DATA FOR ANALYSIS »
------------

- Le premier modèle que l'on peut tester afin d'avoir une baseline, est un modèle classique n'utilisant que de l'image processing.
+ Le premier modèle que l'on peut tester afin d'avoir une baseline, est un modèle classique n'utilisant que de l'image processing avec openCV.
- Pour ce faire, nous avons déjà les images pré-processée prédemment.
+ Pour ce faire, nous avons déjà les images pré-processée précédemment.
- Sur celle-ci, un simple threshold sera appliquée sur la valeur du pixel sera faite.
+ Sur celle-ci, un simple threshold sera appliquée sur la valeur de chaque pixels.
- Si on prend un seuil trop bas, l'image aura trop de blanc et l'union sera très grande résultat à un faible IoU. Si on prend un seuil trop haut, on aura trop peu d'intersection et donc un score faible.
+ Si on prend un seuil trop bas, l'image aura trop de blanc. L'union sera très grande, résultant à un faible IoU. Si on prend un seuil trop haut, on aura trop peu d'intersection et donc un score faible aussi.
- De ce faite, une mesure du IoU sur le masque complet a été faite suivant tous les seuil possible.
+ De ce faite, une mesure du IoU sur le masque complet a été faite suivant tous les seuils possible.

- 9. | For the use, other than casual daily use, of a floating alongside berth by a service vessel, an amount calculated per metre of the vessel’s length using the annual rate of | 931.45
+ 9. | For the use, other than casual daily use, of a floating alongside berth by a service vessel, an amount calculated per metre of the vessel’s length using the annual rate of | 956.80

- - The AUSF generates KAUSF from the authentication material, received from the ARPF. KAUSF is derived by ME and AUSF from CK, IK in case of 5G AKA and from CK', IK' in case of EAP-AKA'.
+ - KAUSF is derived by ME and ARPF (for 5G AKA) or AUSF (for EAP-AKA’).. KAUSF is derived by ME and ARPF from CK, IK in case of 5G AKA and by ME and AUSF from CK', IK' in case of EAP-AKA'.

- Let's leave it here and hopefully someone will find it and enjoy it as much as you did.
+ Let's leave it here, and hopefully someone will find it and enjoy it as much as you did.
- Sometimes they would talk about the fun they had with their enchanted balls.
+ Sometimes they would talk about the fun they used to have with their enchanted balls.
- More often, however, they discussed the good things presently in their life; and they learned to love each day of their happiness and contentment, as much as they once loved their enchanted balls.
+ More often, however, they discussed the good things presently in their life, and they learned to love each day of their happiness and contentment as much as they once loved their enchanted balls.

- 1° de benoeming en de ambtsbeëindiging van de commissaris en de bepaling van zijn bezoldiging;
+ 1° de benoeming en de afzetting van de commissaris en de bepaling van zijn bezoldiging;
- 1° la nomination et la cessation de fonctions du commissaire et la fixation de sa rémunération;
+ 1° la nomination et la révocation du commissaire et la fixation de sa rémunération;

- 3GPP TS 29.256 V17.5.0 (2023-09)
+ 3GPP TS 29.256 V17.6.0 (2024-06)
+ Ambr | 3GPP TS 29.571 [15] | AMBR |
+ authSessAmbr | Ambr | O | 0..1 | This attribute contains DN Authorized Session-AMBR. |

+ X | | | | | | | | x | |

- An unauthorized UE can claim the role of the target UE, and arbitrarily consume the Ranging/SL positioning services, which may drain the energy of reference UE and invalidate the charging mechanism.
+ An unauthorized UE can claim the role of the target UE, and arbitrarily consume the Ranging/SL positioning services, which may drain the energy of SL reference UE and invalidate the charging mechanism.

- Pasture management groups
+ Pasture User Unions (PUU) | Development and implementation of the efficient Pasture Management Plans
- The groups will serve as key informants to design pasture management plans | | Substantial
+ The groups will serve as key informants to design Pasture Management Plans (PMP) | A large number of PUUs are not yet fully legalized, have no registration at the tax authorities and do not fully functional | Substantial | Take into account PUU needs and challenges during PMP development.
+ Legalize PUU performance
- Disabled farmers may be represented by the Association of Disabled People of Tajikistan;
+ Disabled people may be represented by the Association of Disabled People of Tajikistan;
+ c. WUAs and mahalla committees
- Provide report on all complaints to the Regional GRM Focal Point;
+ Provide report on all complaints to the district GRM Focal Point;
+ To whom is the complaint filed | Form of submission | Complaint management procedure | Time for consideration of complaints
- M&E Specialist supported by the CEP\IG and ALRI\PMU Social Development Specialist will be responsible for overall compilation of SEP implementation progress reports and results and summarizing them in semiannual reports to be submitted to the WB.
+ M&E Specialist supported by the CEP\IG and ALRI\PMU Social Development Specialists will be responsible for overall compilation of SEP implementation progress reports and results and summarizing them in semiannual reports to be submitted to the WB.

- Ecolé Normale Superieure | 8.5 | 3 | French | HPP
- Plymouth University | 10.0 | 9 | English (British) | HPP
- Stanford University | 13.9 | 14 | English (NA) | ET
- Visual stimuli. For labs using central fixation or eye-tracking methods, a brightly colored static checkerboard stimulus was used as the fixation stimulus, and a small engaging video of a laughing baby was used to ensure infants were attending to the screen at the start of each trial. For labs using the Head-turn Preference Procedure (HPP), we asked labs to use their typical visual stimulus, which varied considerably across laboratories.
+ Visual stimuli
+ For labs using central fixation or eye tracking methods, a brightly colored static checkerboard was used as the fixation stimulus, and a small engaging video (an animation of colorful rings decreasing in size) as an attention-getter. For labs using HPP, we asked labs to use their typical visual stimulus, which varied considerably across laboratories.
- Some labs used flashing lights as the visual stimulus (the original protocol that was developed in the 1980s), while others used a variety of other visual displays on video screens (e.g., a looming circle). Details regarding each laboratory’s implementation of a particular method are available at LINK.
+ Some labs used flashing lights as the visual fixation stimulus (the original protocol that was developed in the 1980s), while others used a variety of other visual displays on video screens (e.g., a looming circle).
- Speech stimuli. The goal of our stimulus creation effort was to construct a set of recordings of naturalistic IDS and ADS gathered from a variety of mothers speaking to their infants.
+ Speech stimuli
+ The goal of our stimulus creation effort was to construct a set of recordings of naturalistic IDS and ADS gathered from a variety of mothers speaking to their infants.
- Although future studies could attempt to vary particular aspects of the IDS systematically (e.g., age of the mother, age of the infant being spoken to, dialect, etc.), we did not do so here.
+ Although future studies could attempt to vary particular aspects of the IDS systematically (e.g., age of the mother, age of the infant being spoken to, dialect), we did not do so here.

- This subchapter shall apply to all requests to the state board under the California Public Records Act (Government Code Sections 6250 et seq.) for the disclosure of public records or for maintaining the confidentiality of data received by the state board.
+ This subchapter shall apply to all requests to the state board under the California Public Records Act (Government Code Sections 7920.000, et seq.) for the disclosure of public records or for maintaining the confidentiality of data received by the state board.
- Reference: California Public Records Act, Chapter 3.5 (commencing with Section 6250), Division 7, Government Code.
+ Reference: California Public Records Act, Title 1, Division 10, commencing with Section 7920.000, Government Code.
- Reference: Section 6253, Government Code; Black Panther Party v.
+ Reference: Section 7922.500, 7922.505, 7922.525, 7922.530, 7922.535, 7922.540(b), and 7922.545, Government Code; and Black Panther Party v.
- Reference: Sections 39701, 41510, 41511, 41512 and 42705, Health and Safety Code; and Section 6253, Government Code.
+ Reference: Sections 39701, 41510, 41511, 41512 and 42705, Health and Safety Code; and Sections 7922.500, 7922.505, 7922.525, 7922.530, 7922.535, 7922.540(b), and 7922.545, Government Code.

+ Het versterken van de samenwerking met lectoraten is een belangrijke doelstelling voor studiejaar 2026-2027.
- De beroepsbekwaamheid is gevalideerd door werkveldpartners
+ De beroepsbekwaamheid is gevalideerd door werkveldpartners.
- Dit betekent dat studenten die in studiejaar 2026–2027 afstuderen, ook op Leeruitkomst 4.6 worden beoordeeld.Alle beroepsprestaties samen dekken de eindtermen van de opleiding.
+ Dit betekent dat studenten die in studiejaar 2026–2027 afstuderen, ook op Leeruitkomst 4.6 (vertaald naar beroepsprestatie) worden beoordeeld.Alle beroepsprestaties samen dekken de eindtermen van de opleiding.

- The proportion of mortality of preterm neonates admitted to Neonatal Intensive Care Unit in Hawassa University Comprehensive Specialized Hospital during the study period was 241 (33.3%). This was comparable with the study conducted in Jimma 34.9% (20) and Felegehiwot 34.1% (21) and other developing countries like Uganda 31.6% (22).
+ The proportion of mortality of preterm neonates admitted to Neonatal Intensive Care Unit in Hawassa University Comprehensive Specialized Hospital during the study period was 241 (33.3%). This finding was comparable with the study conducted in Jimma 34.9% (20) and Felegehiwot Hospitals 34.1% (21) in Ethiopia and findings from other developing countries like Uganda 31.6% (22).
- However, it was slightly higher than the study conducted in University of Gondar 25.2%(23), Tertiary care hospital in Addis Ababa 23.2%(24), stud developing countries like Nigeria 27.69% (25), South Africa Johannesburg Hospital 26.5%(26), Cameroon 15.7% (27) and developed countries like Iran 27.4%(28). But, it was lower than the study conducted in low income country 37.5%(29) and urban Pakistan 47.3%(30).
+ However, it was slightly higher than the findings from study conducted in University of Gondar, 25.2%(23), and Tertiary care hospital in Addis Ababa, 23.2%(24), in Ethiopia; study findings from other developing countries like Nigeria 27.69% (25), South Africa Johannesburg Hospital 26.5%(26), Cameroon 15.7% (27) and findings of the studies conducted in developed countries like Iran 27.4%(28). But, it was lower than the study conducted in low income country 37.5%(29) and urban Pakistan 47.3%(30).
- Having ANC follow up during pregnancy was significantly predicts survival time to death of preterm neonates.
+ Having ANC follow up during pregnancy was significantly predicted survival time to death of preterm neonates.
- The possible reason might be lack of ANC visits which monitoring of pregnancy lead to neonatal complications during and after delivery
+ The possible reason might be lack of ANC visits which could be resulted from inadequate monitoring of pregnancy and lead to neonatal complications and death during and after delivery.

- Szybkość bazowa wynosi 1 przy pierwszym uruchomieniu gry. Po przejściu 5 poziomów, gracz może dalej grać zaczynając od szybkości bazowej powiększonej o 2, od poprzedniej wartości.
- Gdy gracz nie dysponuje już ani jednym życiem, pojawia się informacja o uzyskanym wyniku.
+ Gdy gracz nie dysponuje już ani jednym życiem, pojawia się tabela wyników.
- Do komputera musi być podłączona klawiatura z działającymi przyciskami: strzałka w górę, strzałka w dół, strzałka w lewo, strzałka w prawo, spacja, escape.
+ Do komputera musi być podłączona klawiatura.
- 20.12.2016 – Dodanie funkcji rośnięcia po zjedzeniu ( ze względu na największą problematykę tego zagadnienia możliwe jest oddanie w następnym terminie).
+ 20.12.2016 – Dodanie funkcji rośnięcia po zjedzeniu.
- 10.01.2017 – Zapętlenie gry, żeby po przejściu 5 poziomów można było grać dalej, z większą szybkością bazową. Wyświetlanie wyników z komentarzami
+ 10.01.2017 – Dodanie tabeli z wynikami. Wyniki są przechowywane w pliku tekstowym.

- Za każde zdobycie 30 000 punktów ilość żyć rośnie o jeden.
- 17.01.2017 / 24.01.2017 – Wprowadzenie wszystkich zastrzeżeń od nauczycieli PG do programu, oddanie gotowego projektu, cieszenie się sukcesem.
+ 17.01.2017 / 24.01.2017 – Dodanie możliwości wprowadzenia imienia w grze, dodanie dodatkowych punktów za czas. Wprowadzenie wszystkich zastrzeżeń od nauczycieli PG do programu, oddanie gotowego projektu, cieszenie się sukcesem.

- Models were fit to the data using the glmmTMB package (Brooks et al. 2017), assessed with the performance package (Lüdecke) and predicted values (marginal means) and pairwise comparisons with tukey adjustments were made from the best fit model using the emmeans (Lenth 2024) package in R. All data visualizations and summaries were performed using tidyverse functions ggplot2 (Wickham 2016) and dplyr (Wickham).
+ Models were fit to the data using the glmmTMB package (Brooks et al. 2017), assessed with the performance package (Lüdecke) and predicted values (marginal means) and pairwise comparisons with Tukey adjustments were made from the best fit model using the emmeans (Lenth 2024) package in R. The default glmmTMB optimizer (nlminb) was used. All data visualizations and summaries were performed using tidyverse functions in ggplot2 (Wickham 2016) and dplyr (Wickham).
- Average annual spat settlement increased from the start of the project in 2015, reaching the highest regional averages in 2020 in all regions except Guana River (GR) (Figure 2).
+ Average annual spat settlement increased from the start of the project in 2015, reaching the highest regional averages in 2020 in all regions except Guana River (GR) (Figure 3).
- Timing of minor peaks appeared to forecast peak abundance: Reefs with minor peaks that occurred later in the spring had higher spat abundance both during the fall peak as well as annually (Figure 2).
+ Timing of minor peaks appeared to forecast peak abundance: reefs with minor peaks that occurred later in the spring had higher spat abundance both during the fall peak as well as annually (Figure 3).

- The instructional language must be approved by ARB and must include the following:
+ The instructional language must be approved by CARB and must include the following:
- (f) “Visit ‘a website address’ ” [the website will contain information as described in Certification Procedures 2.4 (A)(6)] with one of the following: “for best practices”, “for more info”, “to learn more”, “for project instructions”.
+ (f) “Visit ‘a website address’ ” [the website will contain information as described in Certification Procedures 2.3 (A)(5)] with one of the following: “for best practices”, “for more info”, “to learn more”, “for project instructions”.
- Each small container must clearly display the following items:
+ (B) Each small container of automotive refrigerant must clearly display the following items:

------------

WHAT IS EXPECTED » All lines from the top of the data through the line containing "score faible aussi." need to be retyped exactly, and nothing more.

ANSWER TO THIS PROBLEM »
- Le premier modèle que l'on peut tester afin d'avoir une baseline, est un modèle classique n'utilisant que de l'image processing.
+ Le premier modèle que l'on peut tester afin d'avoir une baseline, est un modèle classique n'utilisant que de l'image processing avec openCV.
- Pour ce faire, nous avons déjà les images pré-processée prédemment.
+ Pour ce faire, nous avons déjà les images pré-processée précédemment.
- Sur celle-ci, un simple threshold sera appliquée sur la valeur du pixel sera faite.
+ Sur celle-ci, un simple threshold sera appliquée sur la valeur de chaque pixels.
- Si on prend un seuil trop bas, l'image aura trop de blanc et l'union sera très grande résultat à un faible IoU. Si on prend un seuil trop haut, on aura trop peu d'intersection et donc un score faible.
+ Si on prend un seuil trop bas, l'image aura trop de blanc. L'union sera très grande, résultant à un faible IoU. Si on prend un seuil trop haut, on aura trop peu d'intersection et donc un score faible aussi.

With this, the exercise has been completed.